Beyond Interaction Effects: Two Logics for Studying Population Inequalities
Adel Daoud
TL;DR
Addressing how causal effects of college vary across subpopulations, the paper contrasts deductive interaction models with inductive causal learning methods, and clarifies estimands including $ATE$, $CATE$, and $ITE$ within a unified framework. It uses simulations to show that linear heterogeneity is well captured by traditional models, while complex, high-order heterogeneity benefits from causal forests and meta-learners. A two-stage discovery-then-confirmation strategy is recommended to harness the strengths of both approaches. The work guides inequality research and policy targeting under high-dimensional covariates, emphasizing careful specification of estimands, methodological alignment with goals, and transparency in reporting.
Abstract
When sociologists and other social scientist ask whether the return to college differs by race and gender, they face a choice between two fundamentally different modes of inquiry.
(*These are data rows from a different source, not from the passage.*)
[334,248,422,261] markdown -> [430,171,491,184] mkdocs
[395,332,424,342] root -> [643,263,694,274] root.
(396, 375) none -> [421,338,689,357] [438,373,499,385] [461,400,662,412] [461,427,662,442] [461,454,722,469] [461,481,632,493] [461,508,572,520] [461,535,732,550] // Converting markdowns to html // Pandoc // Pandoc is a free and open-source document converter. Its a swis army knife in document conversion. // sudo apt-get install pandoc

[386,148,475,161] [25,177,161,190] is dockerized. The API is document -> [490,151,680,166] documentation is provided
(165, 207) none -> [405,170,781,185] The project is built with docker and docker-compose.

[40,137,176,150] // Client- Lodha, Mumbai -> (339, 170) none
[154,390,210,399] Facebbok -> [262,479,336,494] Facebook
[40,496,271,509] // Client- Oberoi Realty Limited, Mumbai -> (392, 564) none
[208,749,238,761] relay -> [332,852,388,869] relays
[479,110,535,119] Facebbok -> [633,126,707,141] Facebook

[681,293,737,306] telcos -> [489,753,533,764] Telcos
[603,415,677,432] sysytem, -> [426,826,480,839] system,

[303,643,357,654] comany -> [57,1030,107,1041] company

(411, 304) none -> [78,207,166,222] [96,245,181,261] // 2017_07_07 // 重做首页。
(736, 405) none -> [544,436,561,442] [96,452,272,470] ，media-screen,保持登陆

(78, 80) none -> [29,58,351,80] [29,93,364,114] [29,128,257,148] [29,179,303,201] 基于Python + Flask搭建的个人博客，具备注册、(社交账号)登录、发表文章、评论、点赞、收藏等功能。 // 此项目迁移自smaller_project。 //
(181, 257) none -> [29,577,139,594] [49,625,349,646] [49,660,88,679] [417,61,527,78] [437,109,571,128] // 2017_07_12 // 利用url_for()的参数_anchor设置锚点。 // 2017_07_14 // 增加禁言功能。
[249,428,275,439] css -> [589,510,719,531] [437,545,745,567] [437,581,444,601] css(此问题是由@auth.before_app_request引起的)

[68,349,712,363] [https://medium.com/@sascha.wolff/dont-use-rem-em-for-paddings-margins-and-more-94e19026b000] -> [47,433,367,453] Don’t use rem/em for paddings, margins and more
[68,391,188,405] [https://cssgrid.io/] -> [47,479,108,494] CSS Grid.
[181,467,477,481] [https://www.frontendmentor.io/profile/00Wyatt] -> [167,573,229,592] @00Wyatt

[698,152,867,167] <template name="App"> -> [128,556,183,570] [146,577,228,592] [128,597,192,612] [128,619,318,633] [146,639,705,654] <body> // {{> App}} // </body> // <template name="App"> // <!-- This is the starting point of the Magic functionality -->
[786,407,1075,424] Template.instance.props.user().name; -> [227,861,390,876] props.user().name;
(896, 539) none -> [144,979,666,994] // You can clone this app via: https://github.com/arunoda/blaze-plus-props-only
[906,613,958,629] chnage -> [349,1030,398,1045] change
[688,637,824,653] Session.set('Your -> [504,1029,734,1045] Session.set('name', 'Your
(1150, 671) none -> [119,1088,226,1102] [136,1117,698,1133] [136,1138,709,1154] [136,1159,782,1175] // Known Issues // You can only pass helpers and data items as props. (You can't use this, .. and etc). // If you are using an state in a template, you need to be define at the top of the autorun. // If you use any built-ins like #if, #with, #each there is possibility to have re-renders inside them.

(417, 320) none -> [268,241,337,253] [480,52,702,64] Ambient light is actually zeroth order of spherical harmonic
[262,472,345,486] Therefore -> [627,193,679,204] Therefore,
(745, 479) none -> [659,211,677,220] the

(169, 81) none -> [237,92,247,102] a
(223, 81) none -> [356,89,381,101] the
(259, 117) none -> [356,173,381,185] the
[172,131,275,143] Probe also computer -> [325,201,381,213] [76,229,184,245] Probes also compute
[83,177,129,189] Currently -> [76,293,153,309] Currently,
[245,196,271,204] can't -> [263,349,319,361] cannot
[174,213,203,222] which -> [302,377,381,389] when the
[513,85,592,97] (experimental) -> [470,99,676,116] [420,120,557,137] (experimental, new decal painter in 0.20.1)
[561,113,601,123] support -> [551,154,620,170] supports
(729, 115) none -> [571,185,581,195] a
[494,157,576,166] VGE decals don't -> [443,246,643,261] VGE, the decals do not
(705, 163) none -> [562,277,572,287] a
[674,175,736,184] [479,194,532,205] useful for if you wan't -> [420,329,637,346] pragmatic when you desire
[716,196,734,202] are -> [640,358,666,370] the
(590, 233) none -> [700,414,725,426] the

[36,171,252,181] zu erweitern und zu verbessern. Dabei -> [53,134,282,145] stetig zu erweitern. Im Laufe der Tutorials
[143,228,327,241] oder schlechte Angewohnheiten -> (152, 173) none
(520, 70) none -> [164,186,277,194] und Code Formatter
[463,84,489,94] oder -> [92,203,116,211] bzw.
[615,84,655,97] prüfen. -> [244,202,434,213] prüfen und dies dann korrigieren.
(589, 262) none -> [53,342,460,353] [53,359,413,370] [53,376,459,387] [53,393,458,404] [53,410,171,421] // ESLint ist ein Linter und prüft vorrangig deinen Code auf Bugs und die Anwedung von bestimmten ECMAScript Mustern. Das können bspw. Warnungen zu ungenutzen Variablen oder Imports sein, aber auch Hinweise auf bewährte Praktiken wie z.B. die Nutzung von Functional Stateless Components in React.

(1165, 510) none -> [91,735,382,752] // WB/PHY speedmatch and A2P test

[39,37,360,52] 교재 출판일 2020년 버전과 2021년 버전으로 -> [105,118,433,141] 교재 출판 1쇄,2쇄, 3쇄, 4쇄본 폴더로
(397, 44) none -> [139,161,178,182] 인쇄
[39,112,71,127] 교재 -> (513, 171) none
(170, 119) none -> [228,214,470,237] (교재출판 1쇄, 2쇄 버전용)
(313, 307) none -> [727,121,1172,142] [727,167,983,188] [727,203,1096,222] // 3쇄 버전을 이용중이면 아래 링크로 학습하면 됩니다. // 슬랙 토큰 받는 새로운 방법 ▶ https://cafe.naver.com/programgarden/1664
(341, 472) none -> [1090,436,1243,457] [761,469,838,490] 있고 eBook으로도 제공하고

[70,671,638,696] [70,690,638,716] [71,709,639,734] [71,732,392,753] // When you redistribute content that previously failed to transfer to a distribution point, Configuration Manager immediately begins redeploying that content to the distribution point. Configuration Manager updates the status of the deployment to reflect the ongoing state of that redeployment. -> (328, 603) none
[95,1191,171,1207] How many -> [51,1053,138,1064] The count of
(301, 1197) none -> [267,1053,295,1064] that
Traditional interaction models follow deductive logic: the researcher specifies which variables moderate effects and tests these hypotheses. Machine learning methods follow inductive logic: algorithms search across vast combinatorial spaces to discover patterns of heterogeneity. This article develops a framework for navigating between these approaches. We show that the choice between deduction and induction reflects a tradeoff between interpretability and flexibility, and we demonstrate through simulation when each approach excels. Our framework is particularly relevant for inequality research, where understanding how treatment effects vary across intersecting social subpopulation is substantively central.